Memanto : Mémoire sémantique typée avec récupération informationnelle pour les agents à horizon long
Memanto: Typed Semantic Memory with Information-Theoretic Retrieval for Long-Horizon Agents
April 23, 2026
Auteurs: Seyed Moein Abtahi, Rasa Rahnema, Hetkumar Patel, Neel Patel, Majid Fekri, Tara Khani
cs.AI
Résumé
La transition des modèles de langage sans état vers des agents autonomes persistants et multi-sessions a révélé que la mémoire constitue un goulot d'étranglement architectural majeur dans le déploiement de systèmes agentiels de qualité production. Les méthodologies existantes reposent largement sur des architectures hybrides de graphes sémantiques, qui imposent une surcharge computationnelle substantielle lors de l'ingestion et de la récupération. Ces systèmes nécessitent généralement l'extraction d'entités médiée par de grands modèles de langage, la maintenance explicite de schémas de graphes et des pipelines de récupération multi-requêtes. Cet article présente Memanto, une couche de mémoire universelle pour l'intelligence artificielle agentielle qui remet en cause l'hypothèse dominante selon laquelle la complexité des graphes de connaissances est nécessaire pour obtenir une mémoire agentielle de haute fidélité. Memanto intègre un schéma de mémoire sémantique typé comprenant treize catégories de mémoire prédéfinies, un mécanisme automatisé de résolution de conflits et un versionnement temporel. Ces composants sont activés par Moorcheh's Information Theoretic Search engine, une base de données sémantique sans indexation qui fournit une récupération déterministe avec une latence inférieure à quatre-vingt-dix millisecondes tout en éliminant les délais d'ingestion. Par des évaluations systématiques sur les suites LongMemEval et LoCoMo, Memanto atteint des scores de précision de pointe de 89,8 % et 87,1 % respectivement. Ces résultats surpassent tous les systèmes hybrides évalués basés sur des graphes et des vecteurs, tout en ne nécessitant qu'une seule requête de récupération, n'occasionnant aucun coût d'ingestion et maintenant une complexité opérationnelle substantiellement plus faible. Une étude d'ablation progressive en cinq étapes est présentée pour quantifier la contribution de chaque composant architectural, suivie d'une discussion sur les implications pour le déploiement évolutif des systèmes de mémoire agentiels.
English
The transition from stateless language model inference to persistent, multi session autonomous agents has revealed memory to be a primary architectural bottleneck in the deployment of production grade agentic systems. Existing methodologies largely depend on hybrid semantic graph architectures, which impose substantial computational overhead during both ingestion and retrieval. These systems typically require large language model mediated entity extraction, explicit graph schema maintenance, and multi query retrieval pipelines. This paper introduces Memanto, a universal memory layer for agentic artificial intelligence that challenges the prevailing assumption that knowledge graph complexity is necessary to achieve high fidelity agent memory. Memanto integrates a typed semantic memory schema comprising thirteen predefined memory categories, an automated conflict resolution mechanism, and temporal versioning. These components are enabled by Moorcheh's Information Theoretic Search engine, a no indexing semantic database that provides deterministic retrieval within sub ninety millisecond latency while eliminating ingestion delay.
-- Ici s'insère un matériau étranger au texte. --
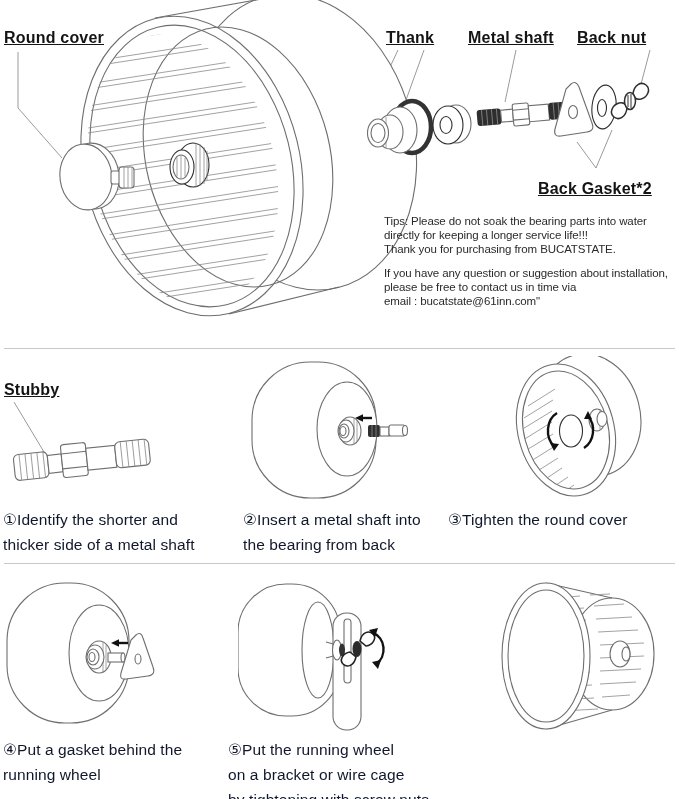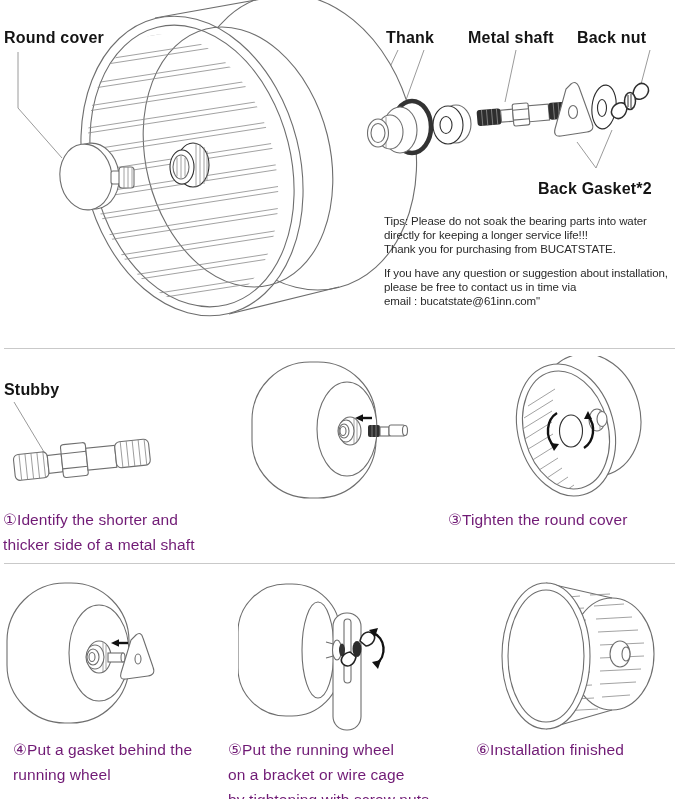--- a/index.html
+++ b/index.html
@@ -11,6 +11,7 @@
   .label {
     position:absolute; font-weight:bold; font-size:16px; letter-spacing:.2px; color:#141414;
     white-space:nowrap;
+    text-decoration:underline;
   }
   .caption {
     position:absolute; font-size:15.5px; line-height:25px; color:#701a75;

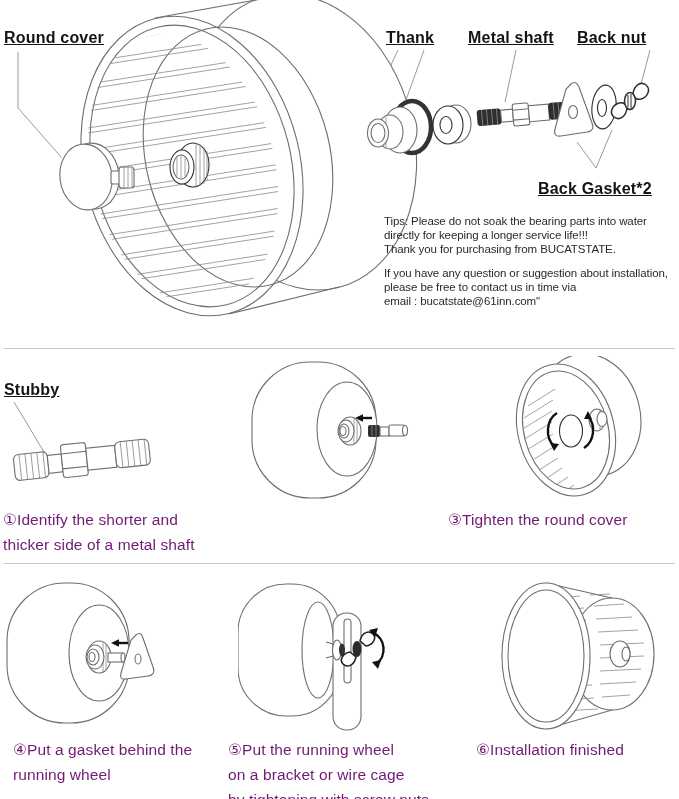--- a/index.html
+++ b/index.html
@@ -14,7 +14,7 @@
     text-decoration:underline;
   }
   .caption {
-    position:absolute; font-size:15.5px; line-height:25px; color:#701a75;
+    position:absolute; font-size:15.5px; line-height:25px; color:#0f172a;
     white-space:pre-line; letter-spacing:.1px;
   }
   .tips { position:absolute; left:384px; top:215px; width:300px; }

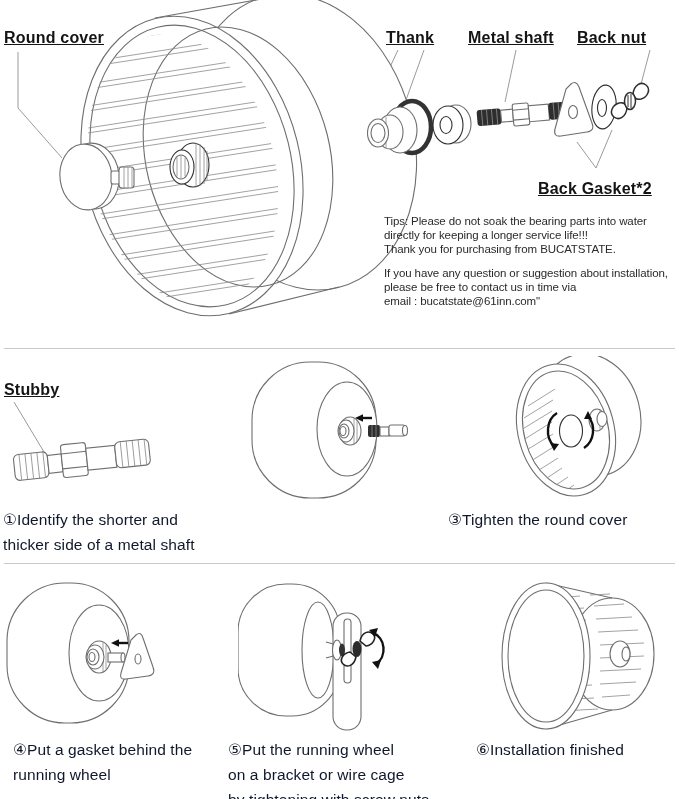--- a/index.html
+++ b/index.html
@@ -261,6 +261,8 @@
 
   <div class="caption" style="left:3px;top:507px;width:225px">①Identify the shorter and
 thicker side of a metal shaft</div>
+  <div class="caption" style="left:243px;top:507px;width:225px">②Insert a metal shaft into
+the bearing from back</div>
   <div class="caption" style="left:448px;top:507px;width:215px">③Tighten the round cover</div>
 
   <div class="divider" style="top:563px"></div>

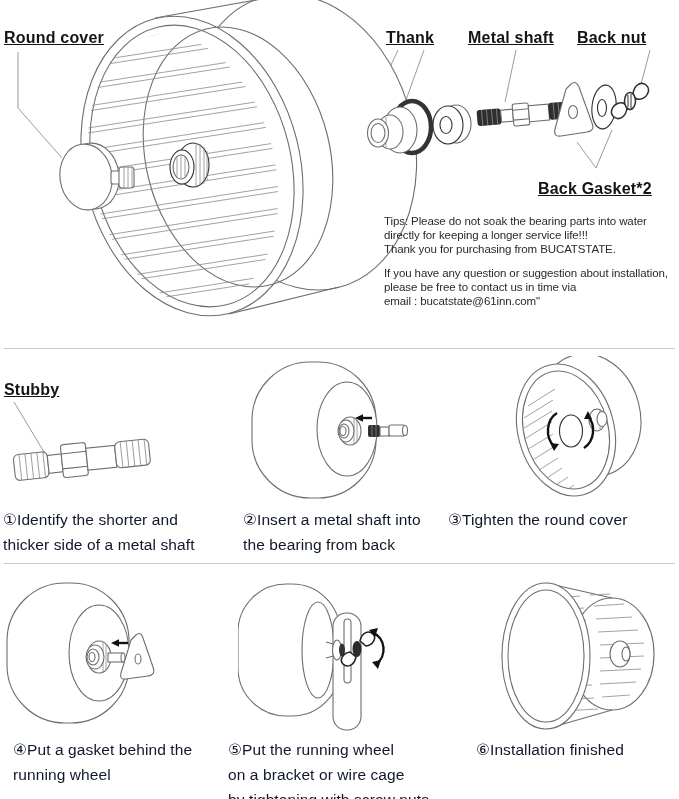--- a/index.html
+++ b/index.html
@@ -346,7 +346,7 @@
     </g>
   </svg>
 
-  <div class="caption" style="left:13px;top:737px;width:225px">④Put a gasket behind the
+  <div class="caption" style="left:3px;top:737px;width:225px">④Put a gasket behind the
 running wheel</div>
   <div class="caption" style="left:228px;top:737px;width:240px">⑤Put the running wheel
 on a bracket or wire cage

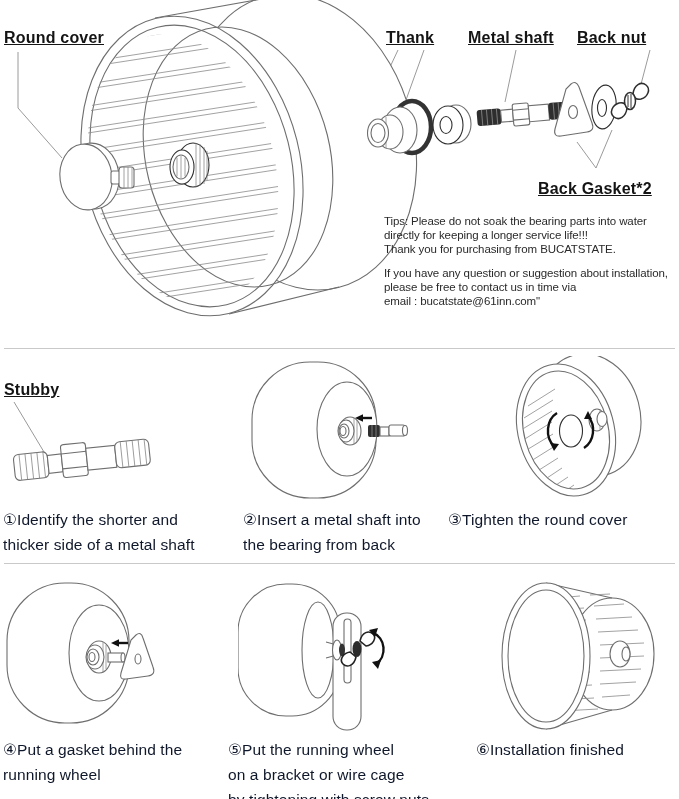--- a/index.html
+++ b/index.html
@@ -351,7 +351,6 @@
   <div class="caption" style="left:228px;top:737px;width:240px">⑤Put the running wheel
 on a bracket or wire cage
 by tightening with screw nuts</div>
-  <div class="caption" style="left:476px;top:737px;width:200px">⑥Installation finished</div>
 
 </div>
Through systematic benchmarking on the LongMemEval and LoCoMo evaluation suites, Memanto achieves state of the art accuracy scores of 89.8 percent and 87.1 percent respectively. These results surpass all evaluated hybrid graph and vector based systems while requiring only a single retrieval query, incurring no ingestion cost, and maintaining substantially lower operational complexity. A five stage progressive ablation study is presented to quantify the contribution of each architectural component, followed by a discussion of the implications for scalable deployment of agentic memory systems.